_WORK TO COMPLETE_. The task calls for the lines below from the line with "html: <div>ANOVA Data" to the line with "color: #ec4899 ->", both ends included, copied exactly, without any pictures.
(INPUT FOR THIS TASK)
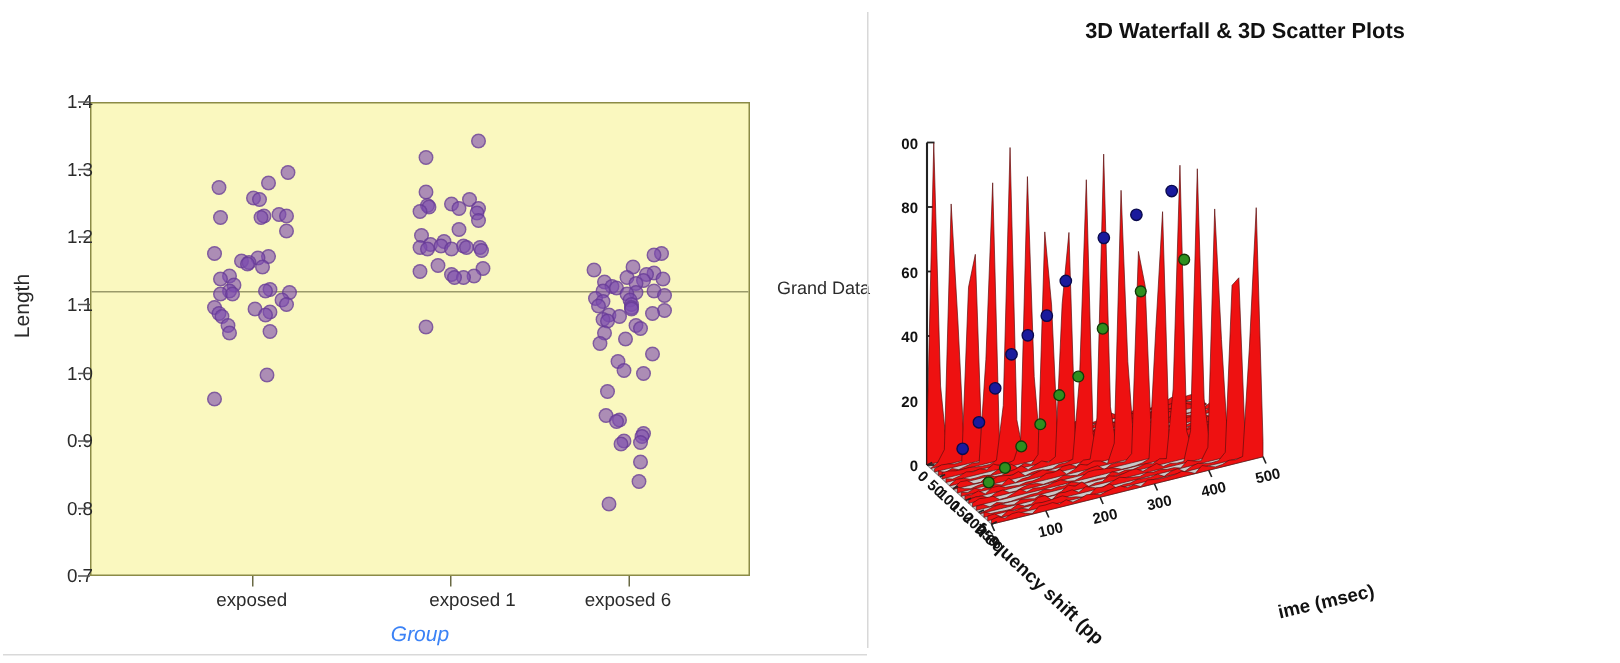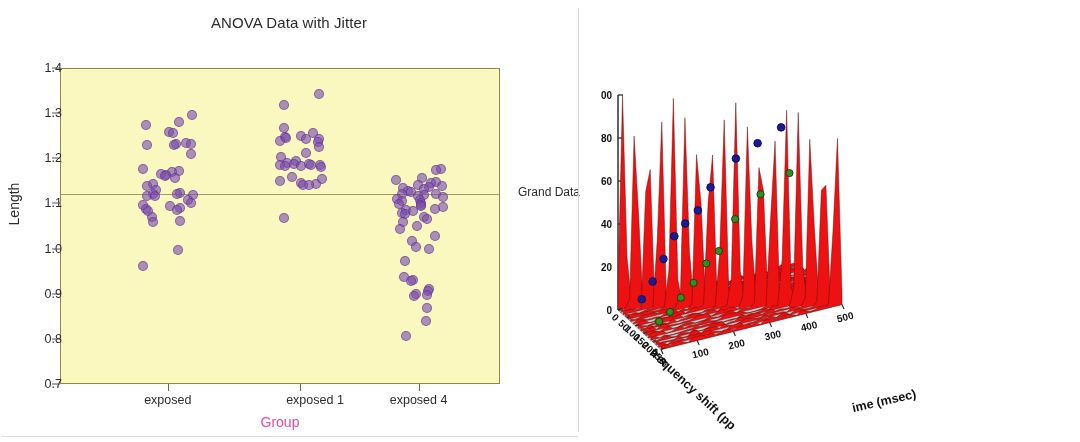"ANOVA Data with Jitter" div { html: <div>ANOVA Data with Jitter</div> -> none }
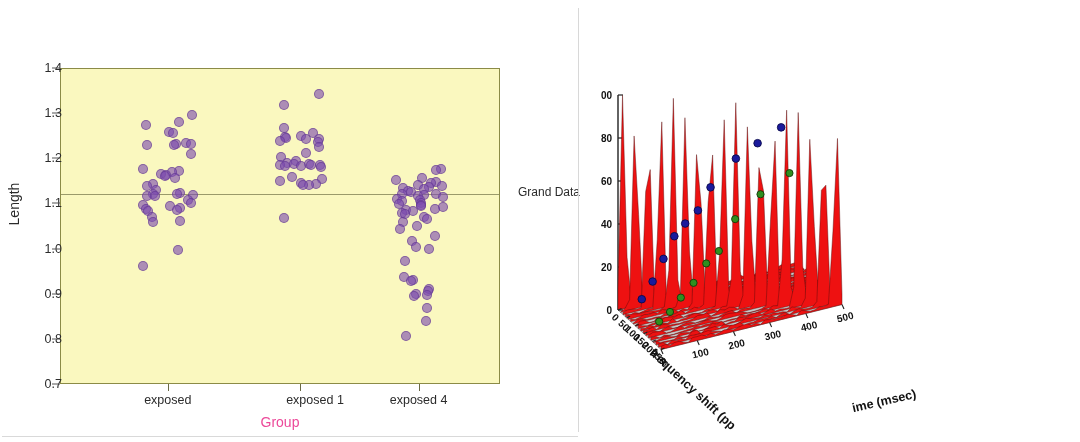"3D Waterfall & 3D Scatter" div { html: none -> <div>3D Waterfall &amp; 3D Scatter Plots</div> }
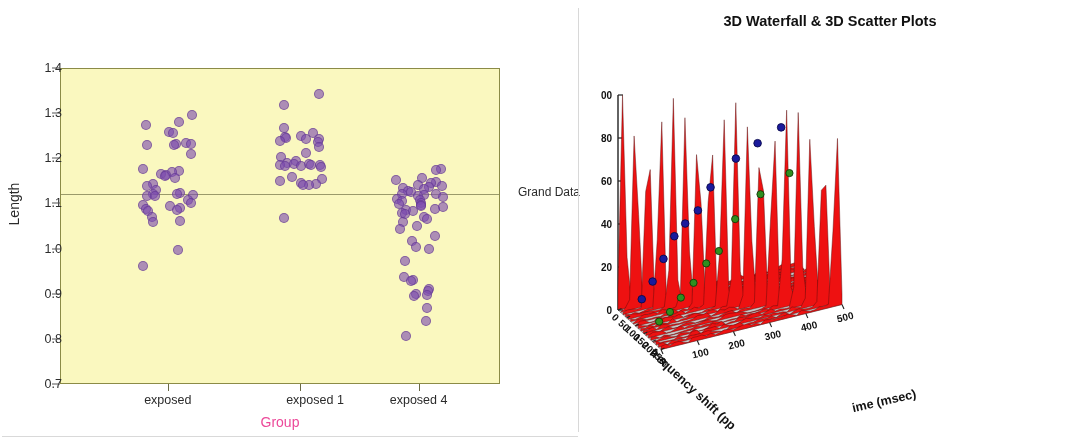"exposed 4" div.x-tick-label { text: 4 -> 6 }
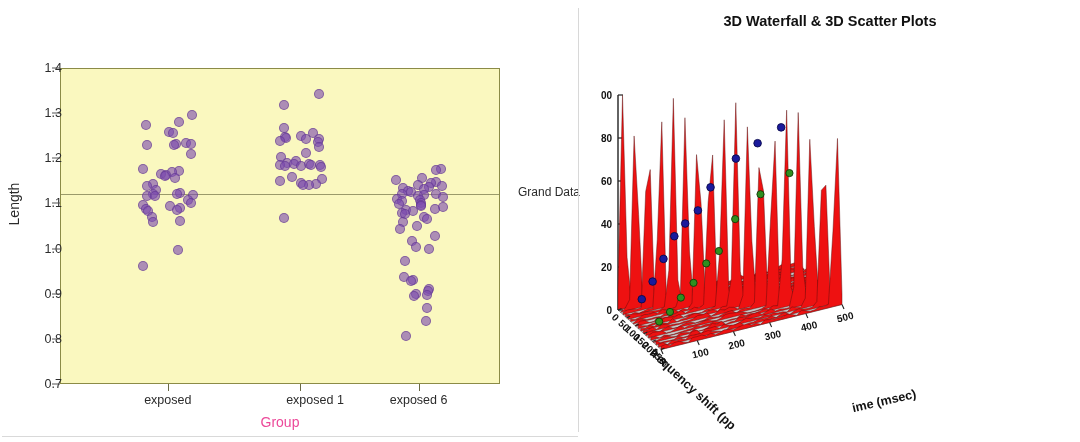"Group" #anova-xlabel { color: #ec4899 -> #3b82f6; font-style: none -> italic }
(End INPUT FOR THIS TASK)
(INPUT FOR THIS TASK)
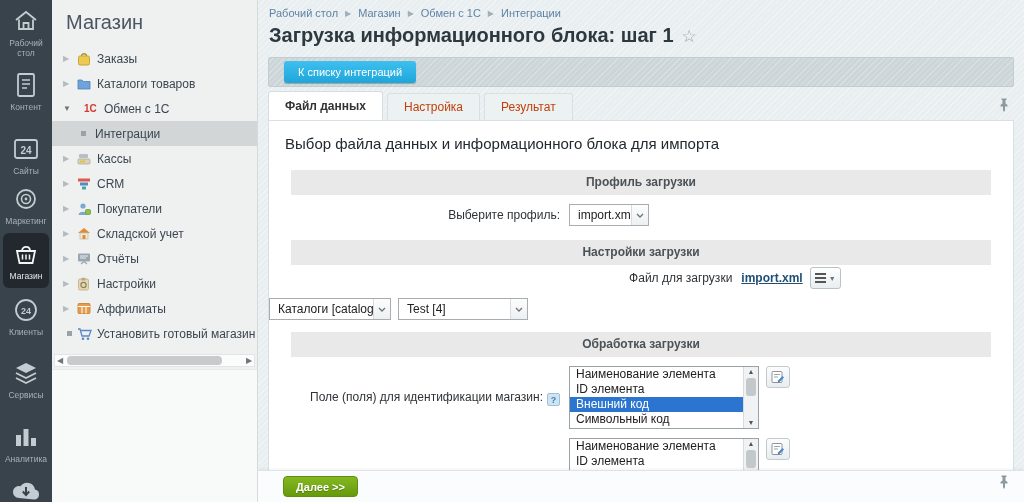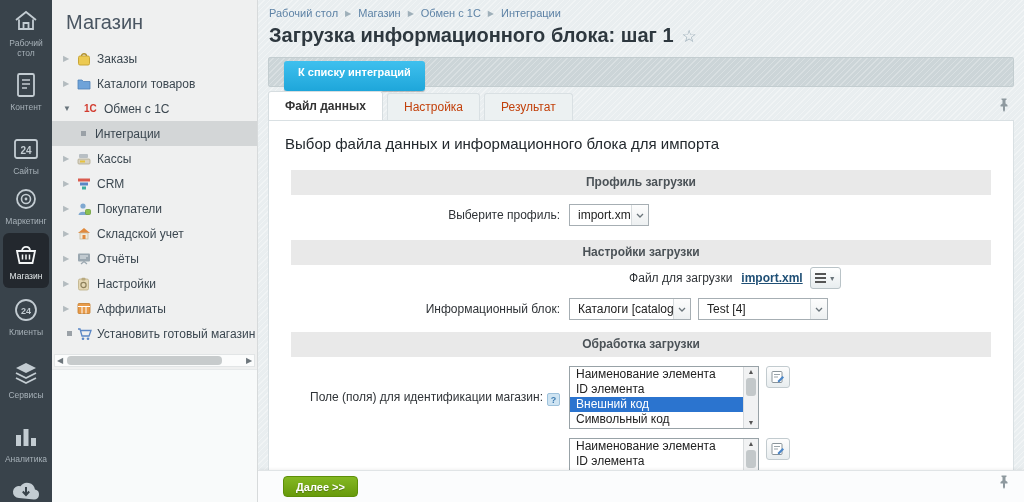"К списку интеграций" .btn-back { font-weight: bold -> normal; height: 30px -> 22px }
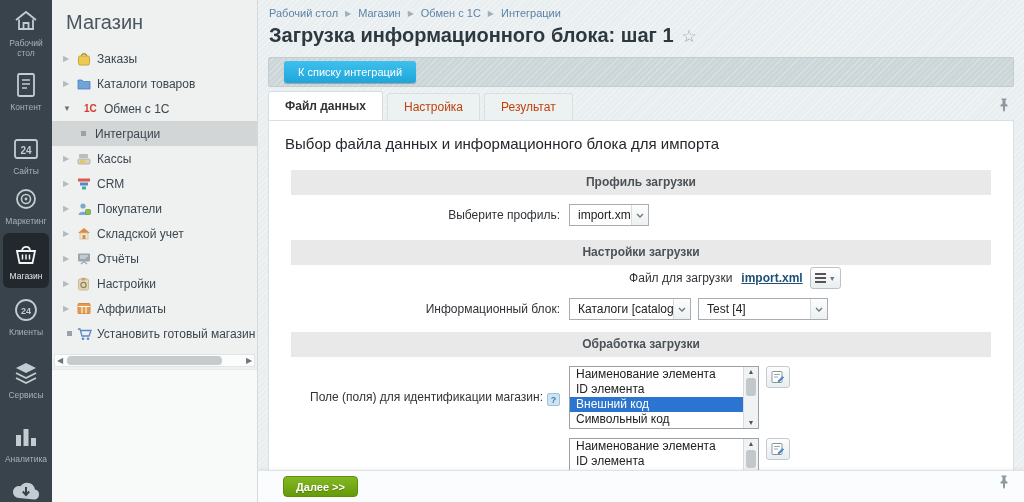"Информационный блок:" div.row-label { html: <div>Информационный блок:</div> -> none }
(End INPUT FOR THIS TASK)
_RESPONSE AREA_.
"ANOVA Data with Jitter" div { html: <div>ANOVA Data with Jitter</div> -> none }
"3D Waterfall & 3D Scatter" div { html: none -> <div>3D Waterfall &amp; 3D Scatter Plots</div> }
"exposed 4" div.x-tick-label { text: 4 -> 6 }
"Group" #anova-xlabel { color: #ec4899 -> #3b82f6; font-style: none -> italic }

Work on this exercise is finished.